Data in this exercise -

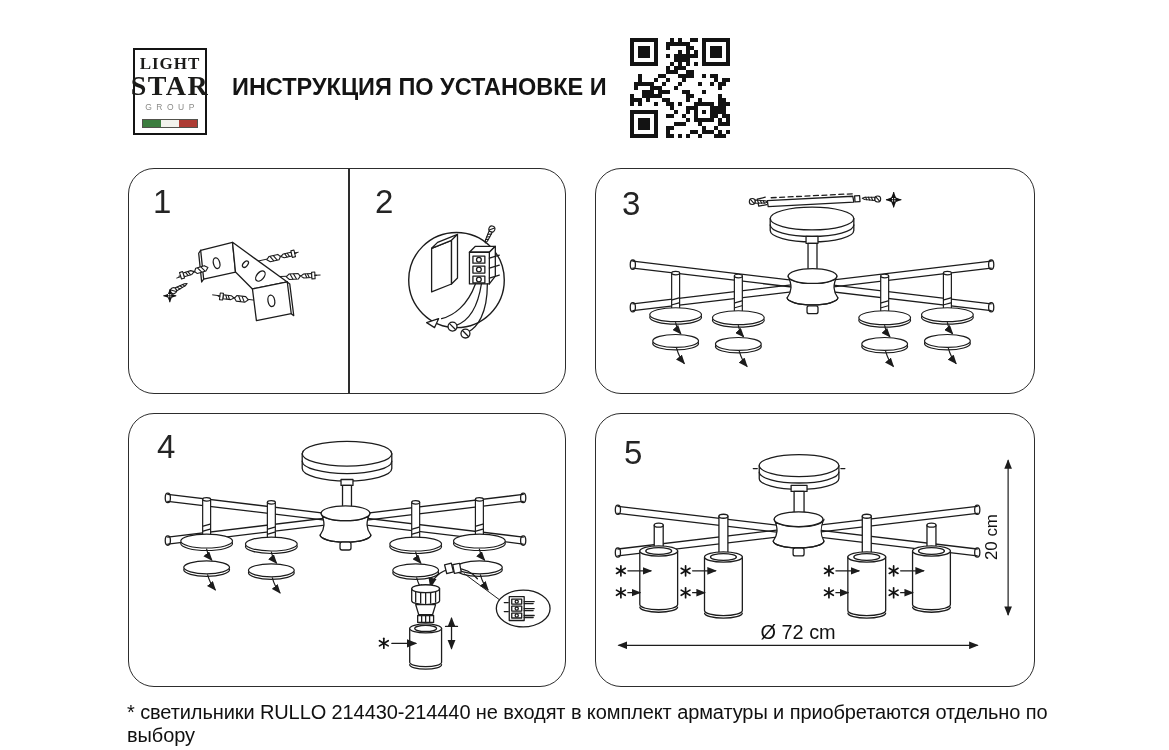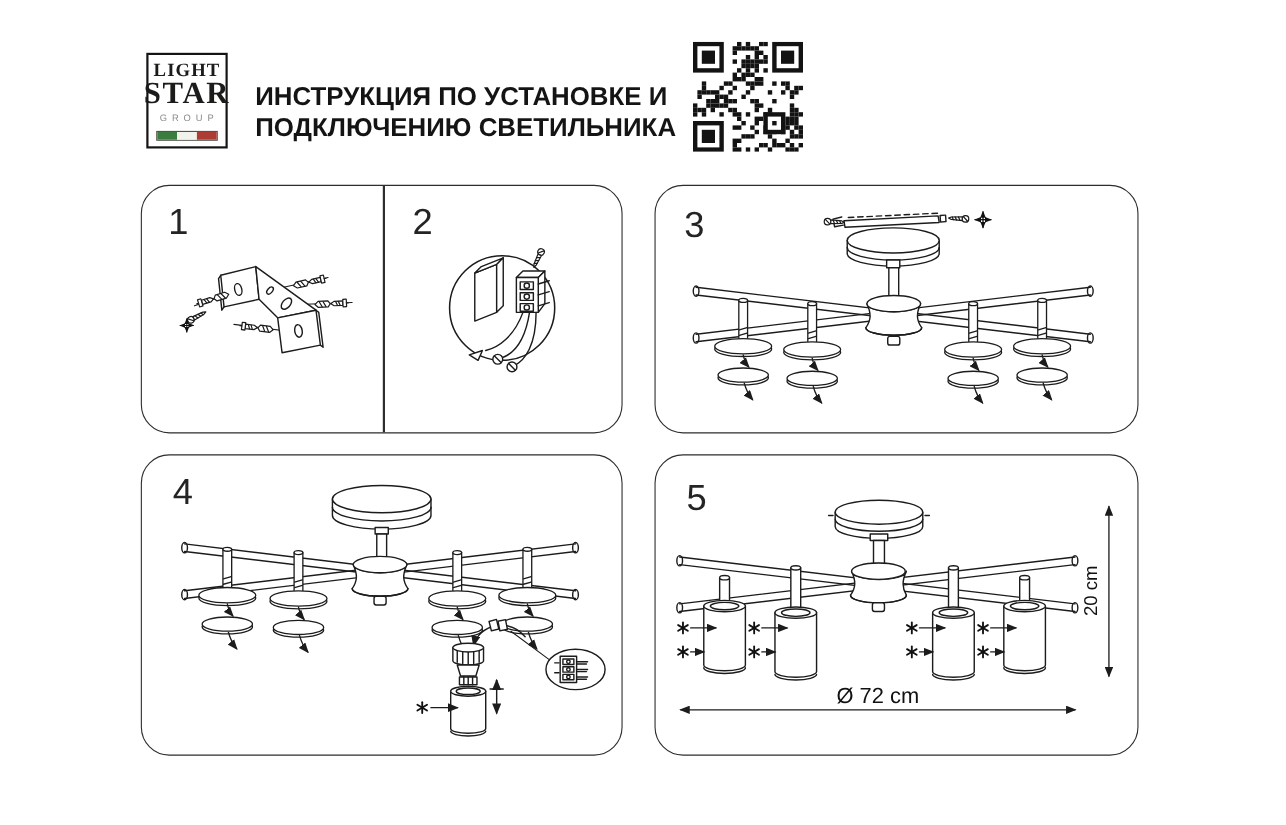--- a/index.html
+++ b/index.html
@@ -119,7 +119,6 @@
 
   <div class="abs title">
     <div>ИНСТРУКЦИЯ ПО УСТАНОВКЕ И</div>
-    <div>ПОДКЛЮЧЕНИЮ СВЕТИЛЬНИКА</div>
   </div>
 
   <div class="abs qr" id="qr"><svg width="100" height="100" viewBox="0 0 100 100" fill="#131313">

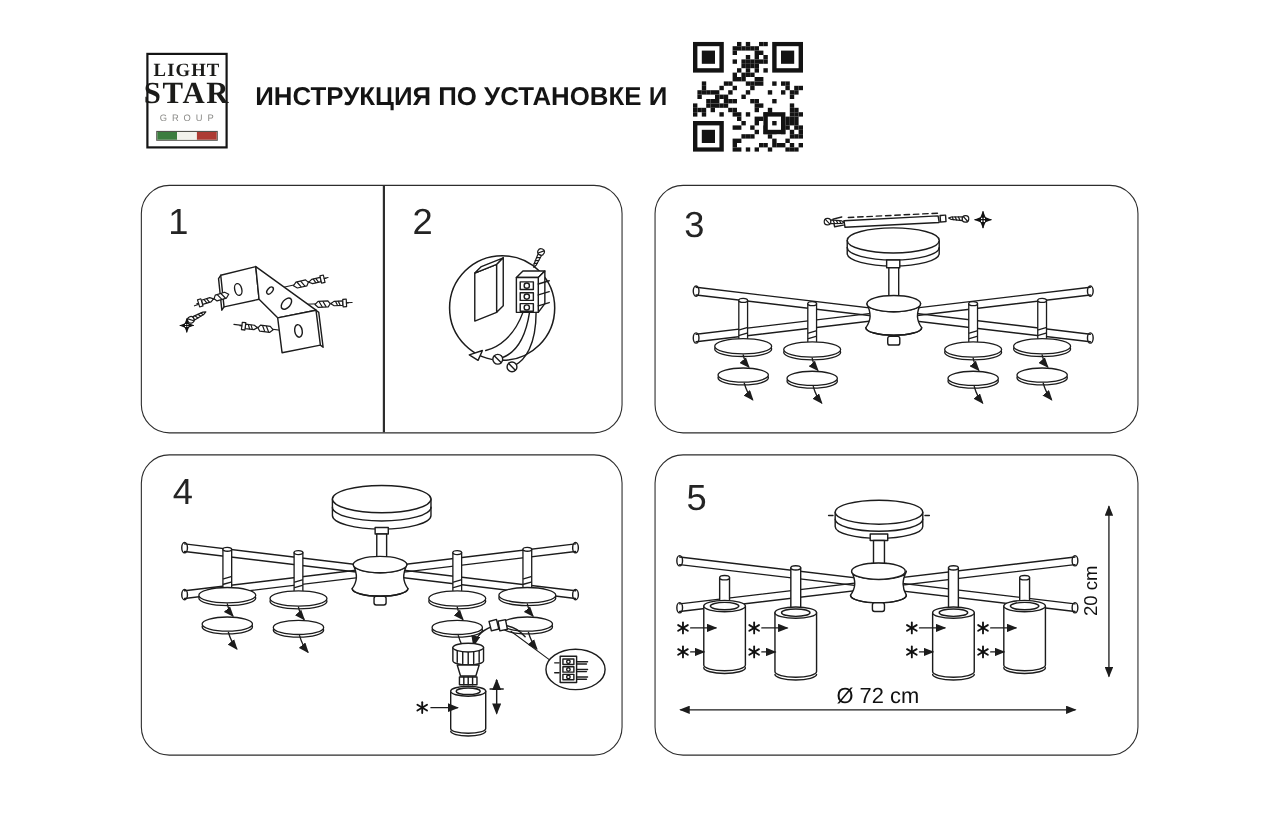--- a/index.html
+++ b/index.html
@@ -569,6 +569,7 @@
     <div class="panel-num" style="left:28px;top:22px">5</div>
   </div>
 
+  <div class="abs footnote">* светильники RULLO 214430-214440 не входят в комплект арматуры и приобретаются отдельно по выбору</div>
 
 </div>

Work request - Retype, word for word, the line containing "<div>ИНСТРУКЦИЯ ПО УСТАНОВКЕ И</div>" and each line after it through the end of the data, leaving any picture out.

Response box -
     <div>ИНСТРУКЦИЯ ПО УСТАНОВКЕ И</div>
-    <div>ПОДКЛЮЧЕНИЮ СВЕТИЛЬНИКА</div>
   </div>
 
   <div class="abs qr" id="qr"><svg width="100" height="100" viewBox="0 0 100 100" fill="#131313">

--- a/index.html
+++ b/index.html
@@ -569,6 +569,7 @@
     <div class="panel-num" style="left:28px;top:22px">5</div>
   </div>
 
+  <div class="abs footnote">* светильники RULLO 214430-214440 не входят в комплект арматуры и приобретаются отдельно по выбору</div>
 
 </div>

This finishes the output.